### The problem
No output is needed beyond the number of lines in the listing that contain the word "your".

### Input records
────
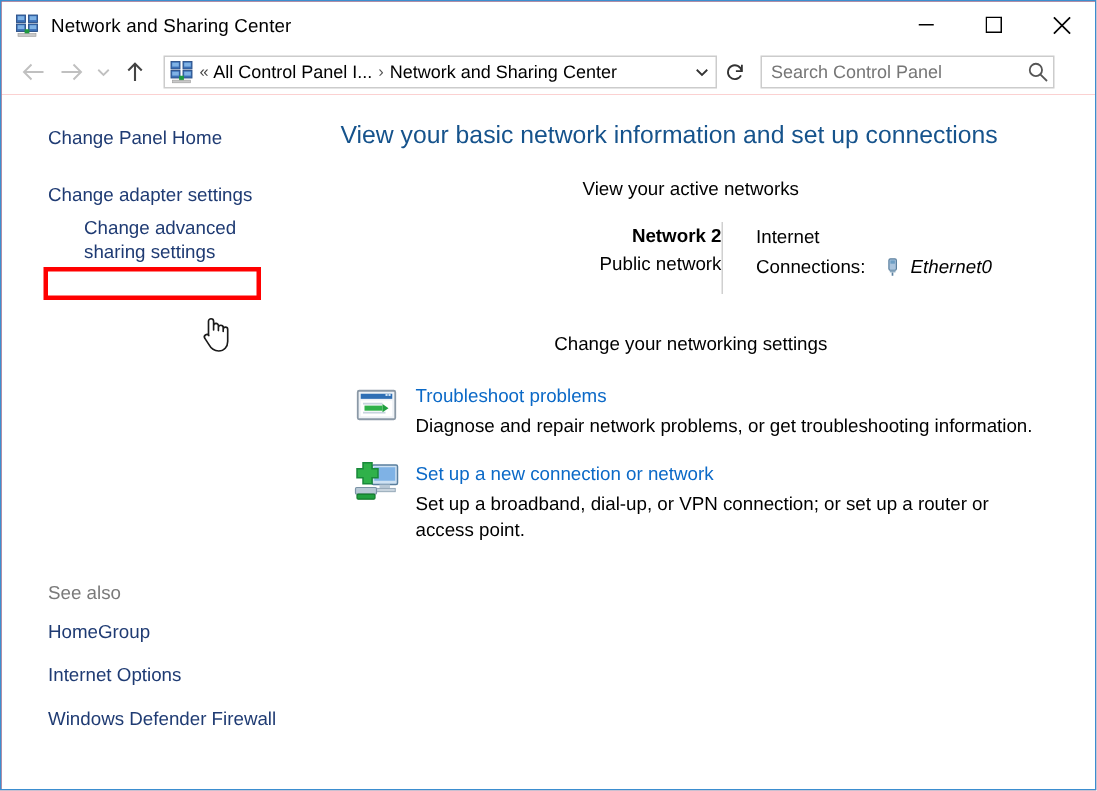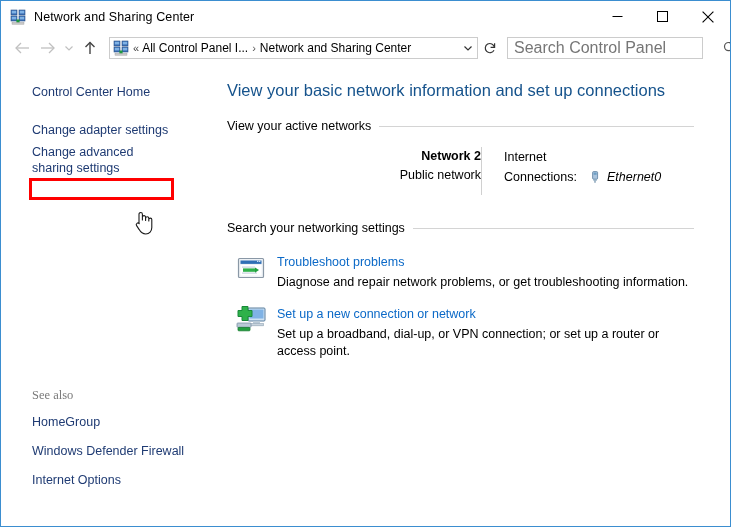--- a/index.html
+++ b/index.html
@@ -144,7 +144,7 @@
     outline: 0;
     flex: 1 1 auto;
     font-family: "Liberation Sans", sans-serif;
-    font-size: 16px;
+    font-size: 12px;
     color: #555;
     padding-left: 6px;
     background: transparent;

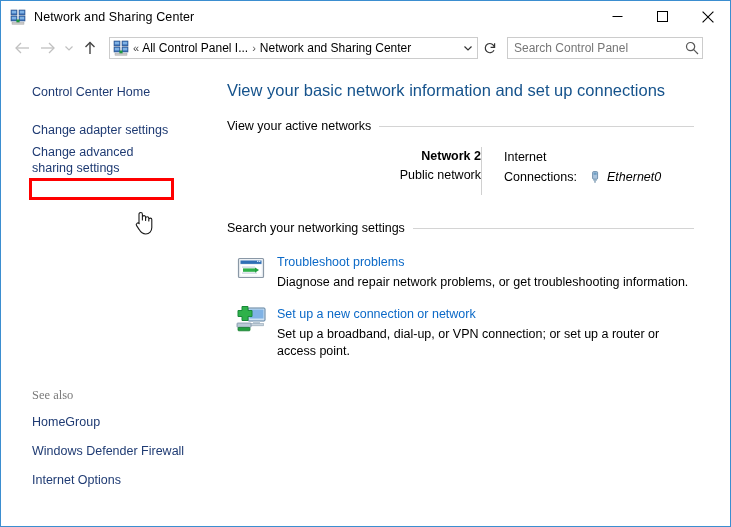--- a/index.html
+++ b/index.html
@@ -449,7 +449,7 @@
   <div class="content">
 
     <div class="sidebar">
-      <span class="side-link" id="cph">Control Center Home</span>
+      <span class="side-link" id="cph">Change Panel Home</span>
       <span class="side-link" id="caset">Change adapter settings</span>
       <span class="side-link wrap" id="cadv">Change advanced sharing settings</span>
 

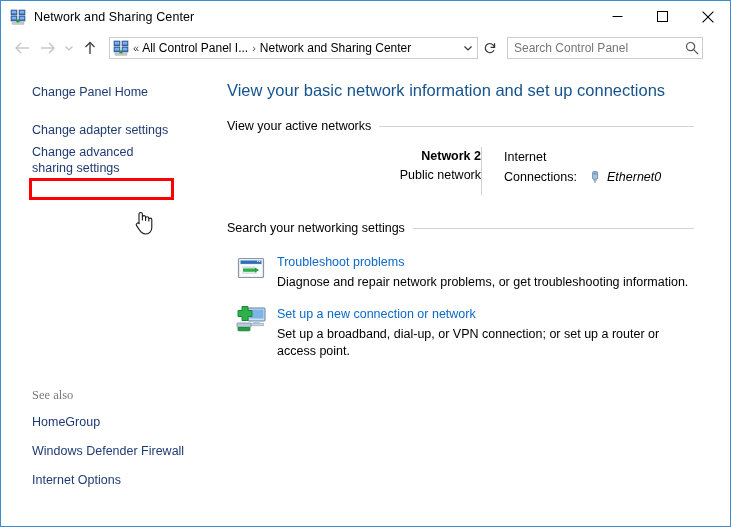--- a/index.html
+++ b/index.html
@@ -241,6 +241,7 @@
     align-items: center;
     margin-left: 10px;
     margin-top: 18px;
+    flex-direction: column;
   }
   .section-head .label {
     font-size: 12.5px;

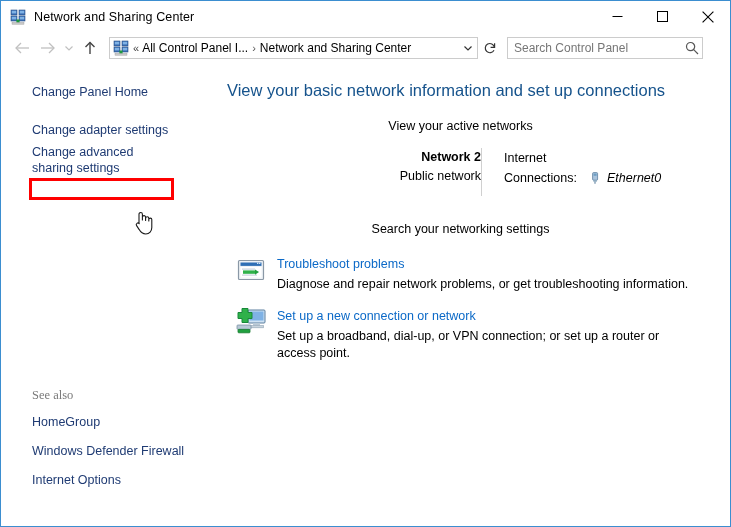--- a/index.html
+++ b/index.html
@@ -187,7 +187,7 @@
     position: relative;
     z-index: 2;
   }
-  #cadv { margin-top: 6px; }
+  #cadv { margin-top: 6px; margin-left: 24px; }
 
   .redbox {
     position: absolute;

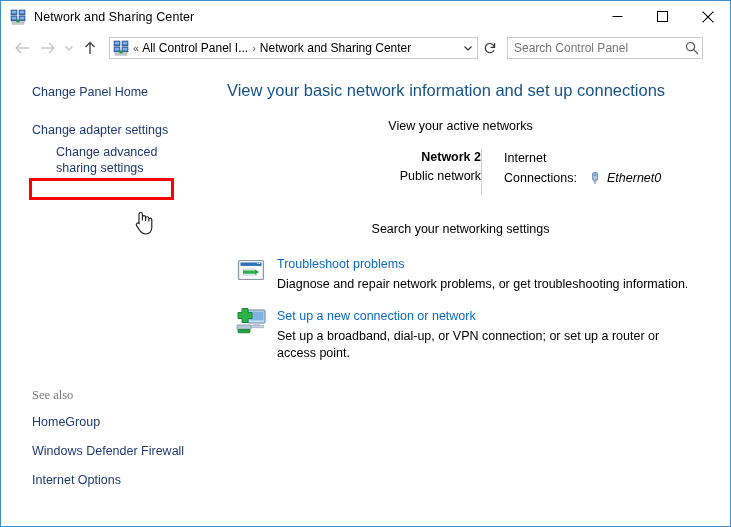--- a/index.html
+++ b/index.html
@@ -504,7 +504,7 @@
       </div>
 
       <div class="section-head" style="margin-top:26px;">
-        <span class="label">Search your networking settings</span>
+        <span class="label">Change your networking settings</span>
         <span class="rule"></span>
       </div>
 

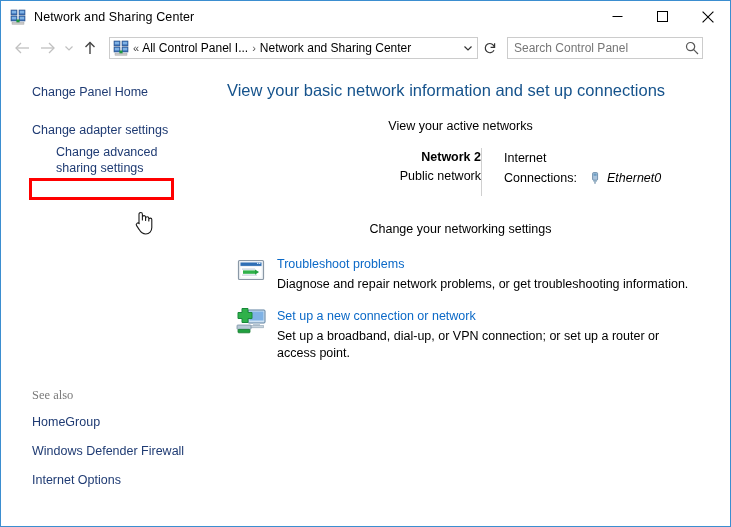--- a/index.html
+++ b/index.html
@@ -210,7 +210,6 @@
     font-size: 12.5px;
     color: #7a7a7a;
     margin-bottom: 12px;
-    font-family: Liberation Serif, serif;
   }
   .seealso .side-link2 {
     display: block;

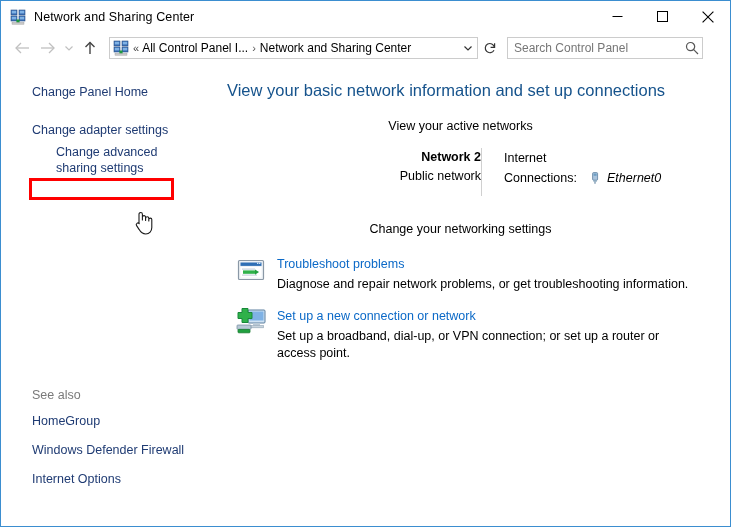--- a/index.html
+++ b/index.html
@@ -458,8 +458,8 @@
       <div class="seealso">
         <div class="seealso-title">See also</div>
         <span class="side-link2">HomeGroup</span>
+        <span class="side-link2">Internet Options</span>
         <span class="side-link2">Windows Defender Firewall</span>
-        <span class="side-link2">Internet Options</span>
       </div>
 
       <span class="cursor">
────
### Answer
2